# ENTRIES SUPPLIED
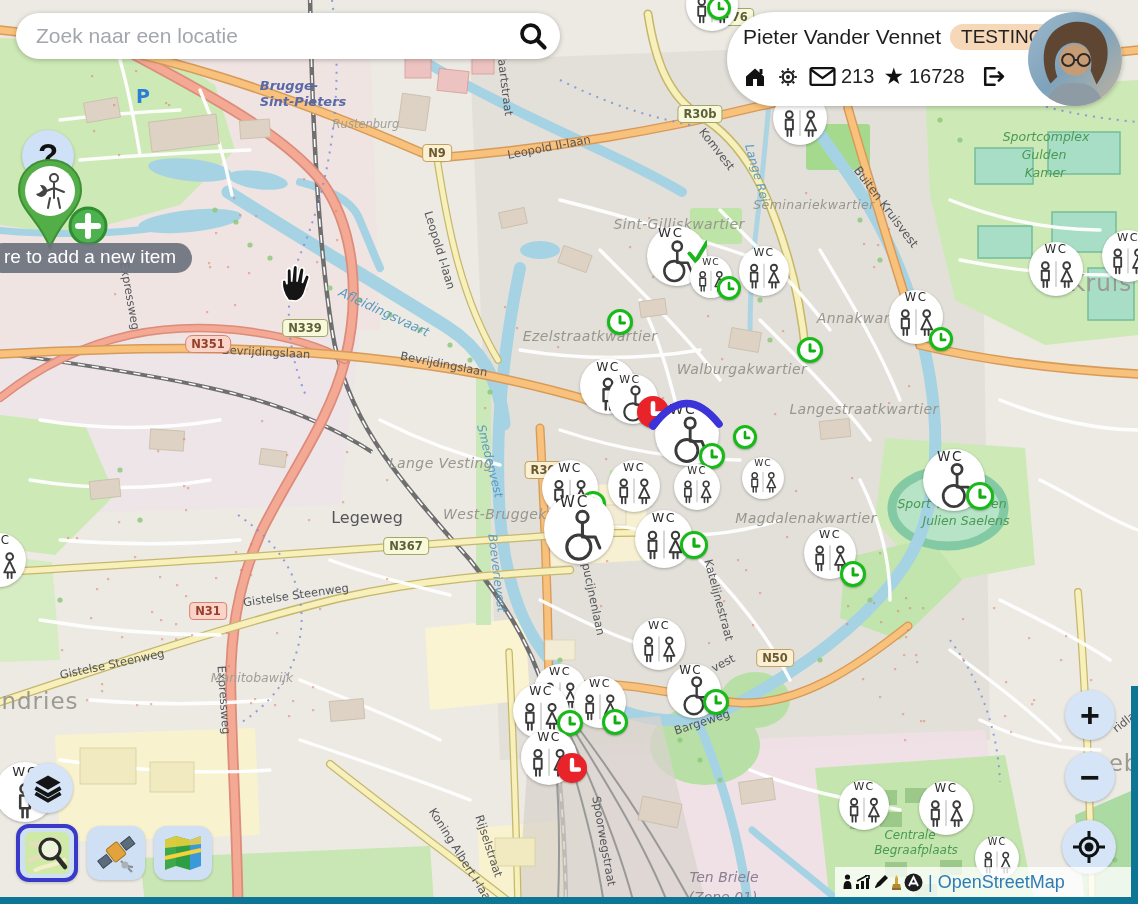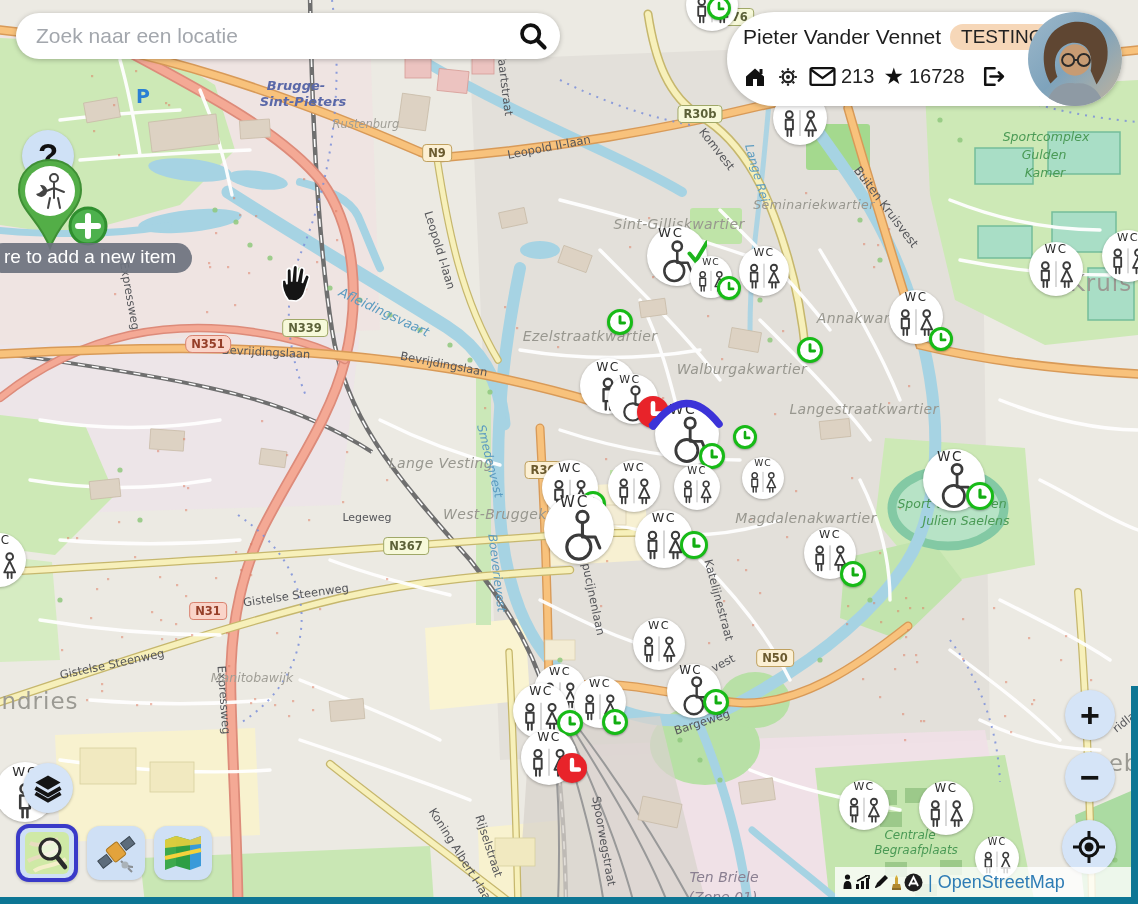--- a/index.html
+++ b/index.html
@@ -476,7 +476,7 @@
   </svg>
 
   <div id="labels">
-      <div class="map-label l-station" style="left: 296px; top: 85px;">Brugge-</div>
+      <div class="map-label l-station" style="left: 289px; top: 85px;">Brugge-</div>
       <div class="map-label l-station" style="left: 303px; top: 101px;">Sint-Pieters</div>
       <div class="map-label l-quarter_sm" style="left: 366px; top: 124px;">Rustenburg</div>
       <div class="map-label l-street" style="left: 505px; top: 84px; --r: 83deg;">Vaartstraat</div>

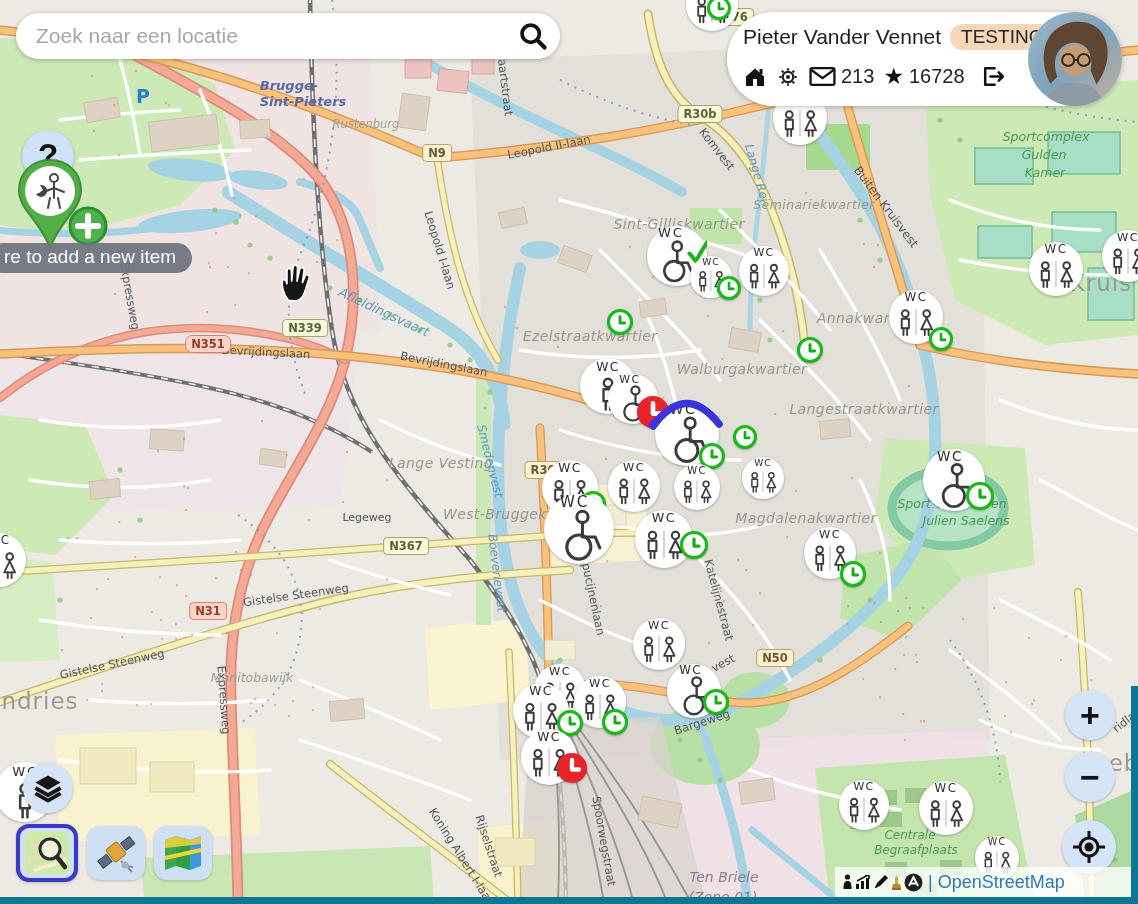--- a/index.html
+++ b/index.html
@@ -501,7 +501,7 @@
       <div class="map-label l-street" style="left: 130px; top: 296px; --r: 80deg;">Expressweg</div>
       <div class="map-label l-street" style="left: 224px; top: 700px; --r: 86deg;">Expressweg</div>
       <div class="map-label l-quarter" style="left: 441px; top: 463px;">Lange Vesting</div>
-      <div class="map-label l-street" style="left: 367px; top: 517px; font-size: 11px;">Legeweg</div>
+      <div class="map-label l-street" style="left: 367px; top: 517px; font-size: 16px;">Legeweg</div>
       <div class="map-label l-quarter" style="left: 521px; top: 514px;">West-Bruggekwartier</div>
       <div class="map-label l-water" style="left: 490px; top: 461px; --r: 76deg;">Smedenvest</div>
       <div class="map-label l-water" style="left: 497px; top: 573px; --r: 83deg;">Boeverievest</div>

# PROBLEM DETAILS
Scan the entries above for the word "water", then copy every line in which it occurs.

# THE COMPLETED TASK
       <div class="map-label l-water" style="left: 490px; top: 461px; --r: 76deg;">Smedenvest</div>
       <div class="map-label l-water" style="left: 497px; top: 573px; --r: 83deg;">Boeverievest</div>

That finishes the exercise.